DSA: Disjoint Union Set
- Tandid Alam
- Nov 26, 2022
- 2 min read
Updated: Nov 28, 2022
Union Find Fundamentals
Union Find Template
Practice Problems
Learning Resources
Union Find Fundamentals
Imagine we have sets of nodes or elements and are asked to check if they belong to a specific set. To solve this kind of question, we can use a union find algorithm on a disjoin union set to visualize our data as a series of trees where certain elements belong to one set only. In this algorithm, we essentially assign one node as the leader/parent of a group and have other nodes point to that parent node's value and save it in a set. That way, if all nodes have one shared parent, we know they belong to that group. Take a look at the illustration below to get a better understanding of this.

Union Find Template
Basic Implementation
class UnionFind:
# initialize the data structure that maps the node to its set ID
def __init__(self):
self.id = {}
# find the Set ID of Node x
def find(self, x):
# get the value associated with key x, if not in map return x
y = self.id.get(x, x)
# check if the current node is a Set ID node
if y != x:
# set the value to Set ID node of node y
y = self.find(y)
return y
# union two different sets setting one Set's parent to the other parent
def union(self, x, y):
self.id[self.find(x)] = self.find(y)
Optimized Implementation
class UnionFind:
def __init__(self):
self.id = {}
def find(self, x):
y = self.id.get(x, x)
if y != x:
# set the value to Set ID node of node y, and change the hash
value of node x to Set ID value of node y
self.id[x] = y = self.find(y)
return y
def union(self, x, y):
self.id[self.find(x)] = self.find(y)
The following code accomplishes a union operation in O(1) and a find operation that has best case O(1), average case O(log(n)) since we have a randomized trees which have average depth O(log(n)) and a worst case of O(n) for a maximum depth tree.
Practice Problems
Same Set
Problem:
Complete the class below to support the following two operations:
merge(x, y) merges the sets that the x and y belong to,
is_same(x, y) determines if x and y belong to the same set. If so return true, otherwise false.
Example:
merge(1, 2)
merge(2, 3)
is_same(1, 3) => true
is_same(2, 4) => false
Solution:
class UnionFind:
...
class SameSet:
def __init__(self) -> None:
self.dsu = UnionFind()
def merge(self, x, y):
self.dsu.union(x, y)
def is_same(self, x, y):
return self.dsu.find(x) == self.dsu.find(y)

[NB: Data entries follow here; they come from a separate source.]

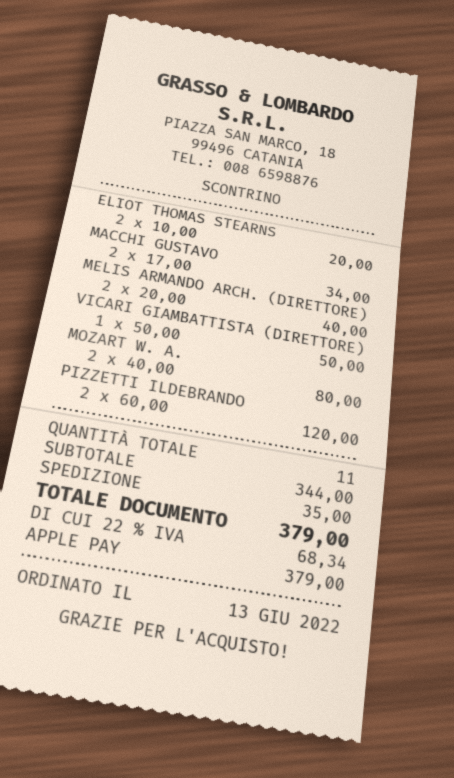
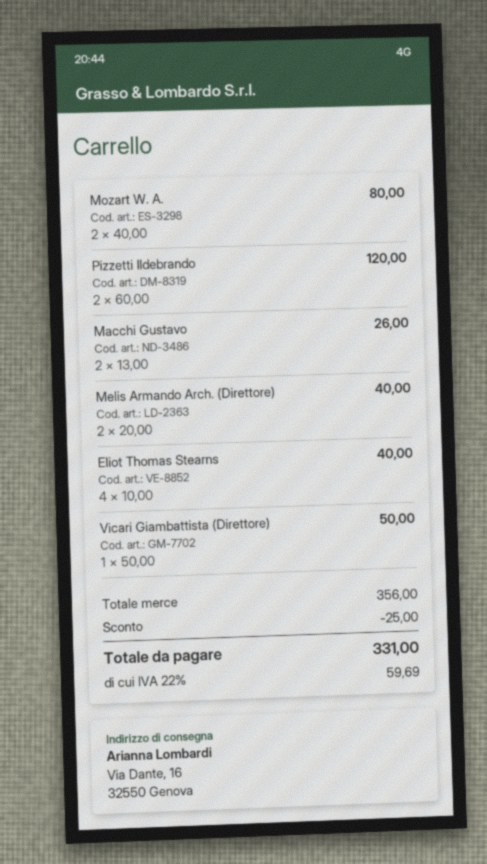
ELIOT THOMAS STEARNS: 2 x 10.00 = 20.00 -> 4 x 10.00 = 40.00
MACCHI GUSTAVO: 2 x 17.00 = 34.00 -> 2 x 13.00 = 26.00
subtotal: 344.00 -> 356.00
discount: none -> 25.00
shipping: 35.00 -> none
tax: 22% = 68.34 -> 22% = 59.69
total: 379.00 -> 331.00

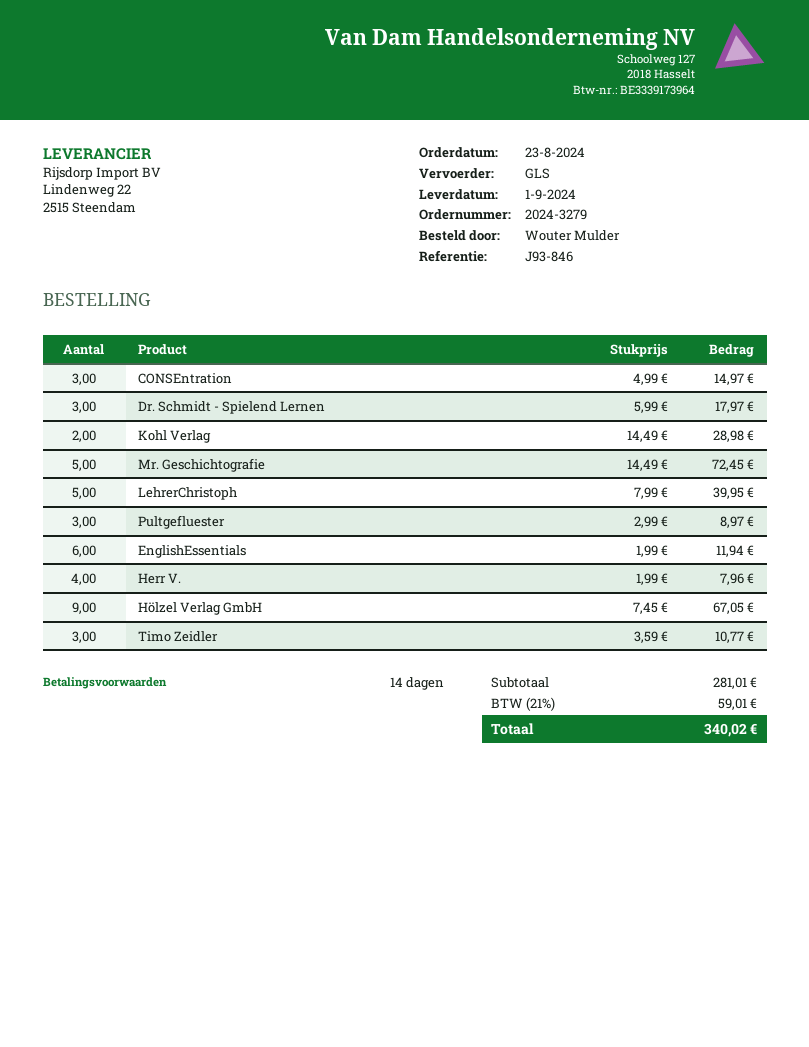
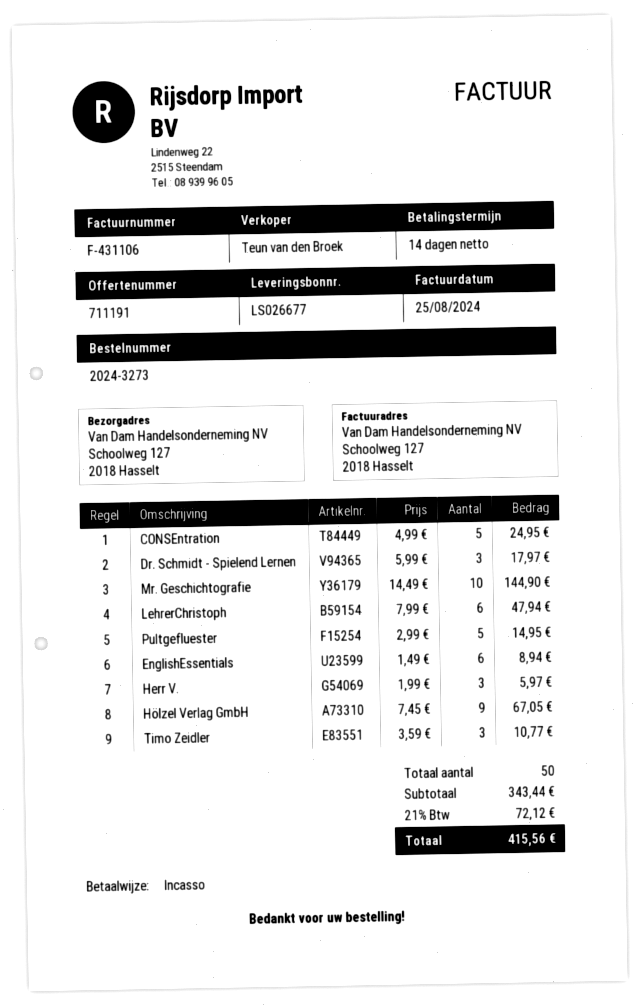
order number: 2024-3279 -> 2024-3273
CONSEntration: 3 x 4.99 = 14.97 -> 5 x 4.99 = 24.95
Kohl Verlag: 2 x 14.49 = 28.98 -> none
Mr. Geschichtografie: 5 x 14.49 = 72.45 -> 10 x 14.49 = 144.90
LehrerChristoph: 5 x 7.99 = 39.95 -> 6 x 7.99 = 47.94
Pultgefluester: 3 x 2.99 = 8.97 -> 5 x 2.99 = 14.95
EnglishEssentials: 6 x 1.99 = 11.94 -> 6 x 1.49 = 8.94
Herr V.: 4 x 1.99 = 7.96 -> 3 x 1.99 = 5.97
subtotal: 281.01 -> 343.44
tax: 21% = 59.01 -> 21% = 72.12
total: 340.02 -> 415.56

Time Complexity: O(nlog(n))
Space Complexity:
Size of Connected Components
Problem:
Similar to the last problem, this time instead of checking whether or not 2 values belong to the same set, we want to know the size of the set that a value belongs to. Therefore, we now support a different set of 2 operations:
merge(x, y) merge the sets that x and y belong to,
count(x) returns the size of the set that x belongs to.
Example:
merge(1, 2)
merge(2, 3)
count(3) => 3
count(4) => 1
Solution:
class UnionFind:
...
class SetCounter:
def __init__(self) -> None:
self.dsu = UnionFind()
self.sizes = {}
def merge(self, x, y):
if self.dsu.find(x) != self.dsu.find(y):
new_size = self.count(x) + self.count(y)
self.dsu.union(x, y)
self.sizes[self.dsu.find(x)] = new_size
def count(self, x):
return self.sizes.get(self.dsu.find(x), 1)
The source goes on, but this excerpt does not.